■ Task brief: Report every line below that carries the word "banner".

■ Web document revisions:
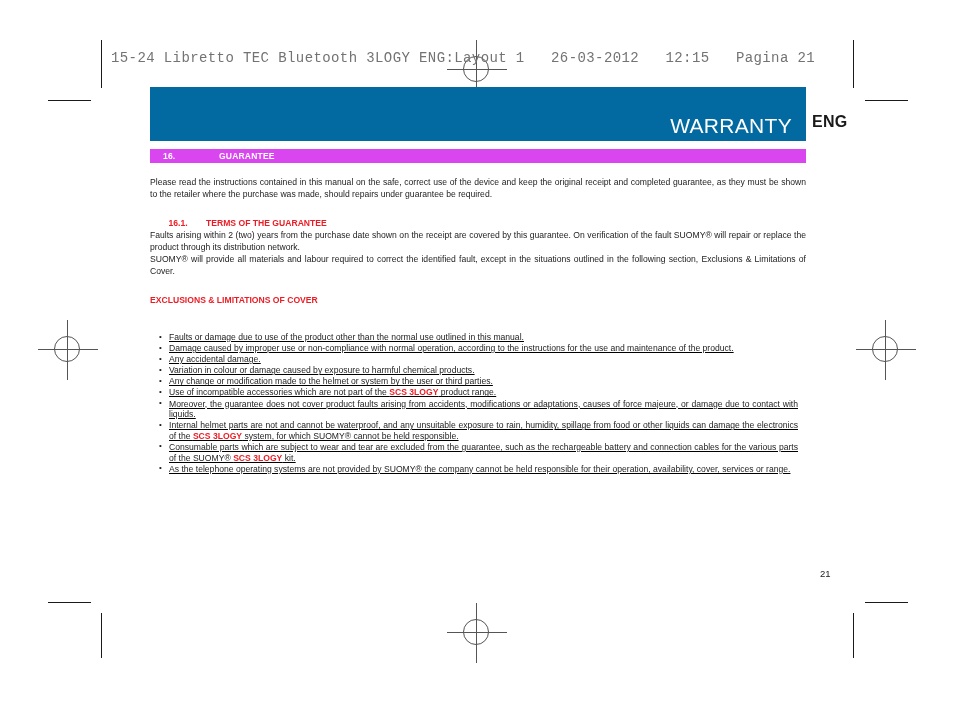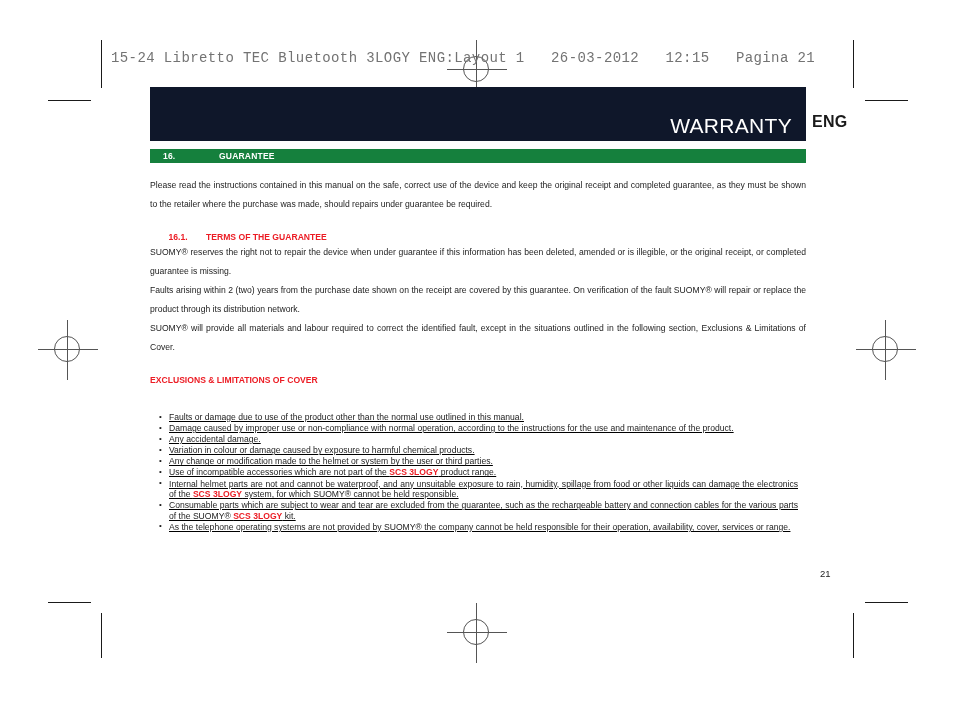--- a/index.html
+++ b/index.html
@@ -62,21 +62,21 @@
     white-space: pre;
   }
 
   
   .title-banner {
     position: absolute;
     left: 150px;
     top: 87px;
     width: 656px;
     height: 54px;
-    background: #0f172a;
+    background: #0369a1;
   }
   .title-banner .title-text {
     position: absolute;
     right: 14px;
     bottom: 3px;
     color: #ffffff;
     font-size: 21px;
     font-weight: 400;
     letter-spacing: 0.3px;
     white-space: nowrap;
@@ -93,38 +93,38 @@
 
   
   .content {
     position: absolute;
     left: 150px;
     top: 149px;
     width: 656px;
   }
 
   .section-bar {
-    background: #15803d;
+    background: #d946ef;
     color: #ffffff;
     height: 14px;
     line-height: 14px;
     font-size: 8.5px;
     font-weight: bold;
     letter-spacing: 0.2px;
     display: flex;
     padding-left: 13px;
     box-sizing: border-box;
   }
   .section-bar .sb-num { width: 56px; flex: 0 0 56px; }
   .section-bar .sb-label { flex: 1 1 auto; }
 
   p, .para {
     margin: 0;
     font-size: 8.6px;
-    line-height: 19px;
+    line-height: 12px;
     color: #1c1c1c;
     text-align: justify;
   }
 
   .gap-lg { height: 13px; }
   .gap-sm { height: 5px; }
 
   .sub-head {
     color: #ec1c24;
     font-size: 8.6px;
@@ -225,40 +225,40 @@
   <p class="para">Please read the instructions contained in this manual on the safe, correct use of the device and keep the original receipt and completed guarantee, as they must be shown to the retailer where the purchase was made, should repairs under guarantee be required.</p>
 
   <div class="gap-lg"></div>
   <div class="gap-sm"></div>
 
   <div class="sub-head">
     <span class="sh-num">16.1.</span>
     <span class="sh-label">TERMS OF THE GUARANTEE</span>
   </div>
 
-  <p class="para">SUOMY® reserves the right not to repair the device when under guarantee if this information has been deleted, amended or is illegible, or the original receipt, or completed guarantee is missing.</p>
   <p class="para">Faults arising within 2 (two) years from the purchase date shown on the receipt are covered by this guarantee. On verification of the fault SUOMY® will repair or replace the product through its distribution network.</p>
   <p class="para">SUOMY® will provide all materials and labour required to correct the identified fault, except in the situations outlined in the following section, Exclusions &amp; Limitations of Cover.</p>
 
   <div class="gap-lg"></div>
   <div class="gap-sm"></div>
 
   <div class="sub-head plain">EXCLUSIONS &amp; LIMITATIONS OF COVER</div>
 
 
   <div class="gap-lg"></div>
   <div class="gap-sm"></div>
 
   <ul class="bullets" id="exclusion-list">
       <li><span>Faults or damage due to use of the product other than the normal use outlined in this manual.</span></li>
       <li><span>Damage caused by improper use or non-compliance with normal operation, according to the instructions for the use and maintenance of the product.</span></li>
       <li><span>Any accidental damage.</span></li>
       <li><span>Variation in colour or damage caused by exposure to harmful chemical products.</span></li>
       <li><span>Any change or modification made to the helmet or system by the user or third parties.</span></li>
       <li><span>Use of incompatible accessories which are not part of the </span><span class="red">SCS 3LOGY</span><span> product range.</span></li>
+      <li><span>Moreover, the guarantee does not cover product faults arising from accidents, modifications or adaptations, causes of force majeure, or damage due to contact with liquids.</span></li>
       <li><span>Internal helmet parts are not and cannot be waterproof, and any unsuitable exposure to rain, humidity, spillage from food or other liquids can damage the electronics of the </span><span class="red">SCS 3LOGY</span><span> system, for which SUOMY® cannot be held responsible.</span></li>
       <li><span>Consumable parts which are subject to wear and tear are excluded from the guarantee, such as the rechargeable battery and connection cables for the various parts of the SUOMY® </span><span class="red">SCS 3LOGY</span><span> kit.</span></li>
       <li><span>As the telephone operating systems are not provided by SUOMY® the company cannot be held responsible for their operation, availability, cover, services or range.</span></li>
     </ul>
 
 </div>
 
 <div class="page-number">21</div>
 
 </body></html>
--
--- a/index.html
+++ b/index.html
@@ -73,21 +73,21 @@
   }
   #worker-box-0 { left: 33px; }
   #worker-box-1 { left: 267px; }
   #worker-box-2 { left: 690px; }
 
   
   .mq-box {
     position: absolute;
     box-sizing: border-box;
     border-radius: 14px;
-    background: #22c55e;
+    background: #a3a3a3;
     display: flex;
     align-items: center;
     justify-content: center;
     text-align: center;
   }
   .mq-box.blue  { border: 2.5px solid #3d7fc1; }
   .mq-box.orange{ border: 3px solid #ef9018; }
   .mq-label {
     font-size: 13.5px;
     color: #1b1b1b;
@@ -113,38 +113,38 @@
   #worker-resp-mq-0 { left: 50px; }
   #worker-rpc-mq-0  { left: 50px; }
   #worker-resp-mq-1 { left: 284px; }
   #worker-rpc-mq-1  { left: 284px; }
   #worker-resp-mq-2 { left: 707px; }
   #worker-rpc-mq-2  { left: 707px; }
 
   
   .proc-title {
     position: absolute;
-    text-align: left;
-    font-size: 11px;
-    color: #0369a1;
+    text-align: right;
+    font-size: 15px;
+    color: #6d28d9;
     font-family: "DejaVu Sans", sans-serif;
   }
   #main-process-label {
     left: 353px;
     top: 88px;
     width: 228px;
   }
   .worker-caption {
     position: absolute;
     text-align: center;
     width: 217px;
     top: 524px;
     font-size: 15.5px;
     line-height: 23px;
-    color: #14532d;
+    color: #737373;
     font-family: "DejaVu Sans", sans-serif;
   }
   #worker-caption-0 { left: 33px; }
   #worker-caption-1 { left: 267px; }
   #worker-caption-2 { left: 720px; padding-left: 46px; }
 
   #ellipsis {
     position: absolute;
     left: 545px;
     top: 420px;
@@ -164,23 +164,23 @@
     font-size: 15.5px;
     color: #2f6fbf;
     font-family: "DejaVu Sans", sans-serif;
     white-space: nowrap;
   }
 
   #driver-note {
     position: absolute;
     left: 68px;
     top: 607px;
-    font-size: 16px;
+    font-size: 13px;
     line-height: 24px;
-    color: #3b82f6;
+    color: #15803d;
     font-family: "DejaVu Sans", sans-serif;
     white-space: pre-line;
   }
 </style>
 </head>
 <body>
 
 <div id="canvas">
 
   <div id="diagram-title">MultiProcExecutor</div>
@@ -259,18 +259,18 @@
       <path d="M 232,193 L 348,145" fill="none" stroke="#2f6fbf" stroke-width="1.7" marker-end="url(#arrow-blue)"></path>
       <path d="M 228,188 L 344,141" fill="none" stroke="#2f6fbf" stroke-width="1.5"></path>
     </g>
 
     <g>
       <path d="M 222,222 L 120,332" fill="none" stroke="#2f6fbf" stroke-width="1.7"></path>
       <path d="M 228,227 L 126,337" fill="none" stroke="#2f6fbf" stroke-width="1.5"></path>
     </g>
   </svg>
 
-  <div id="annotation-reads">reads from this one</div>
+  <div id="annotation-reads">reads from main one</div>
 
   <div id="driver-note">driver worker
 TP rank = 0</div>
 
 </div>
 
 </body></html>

■ Answer to the problem:
   .title-banner {
   .title-banner .title-text {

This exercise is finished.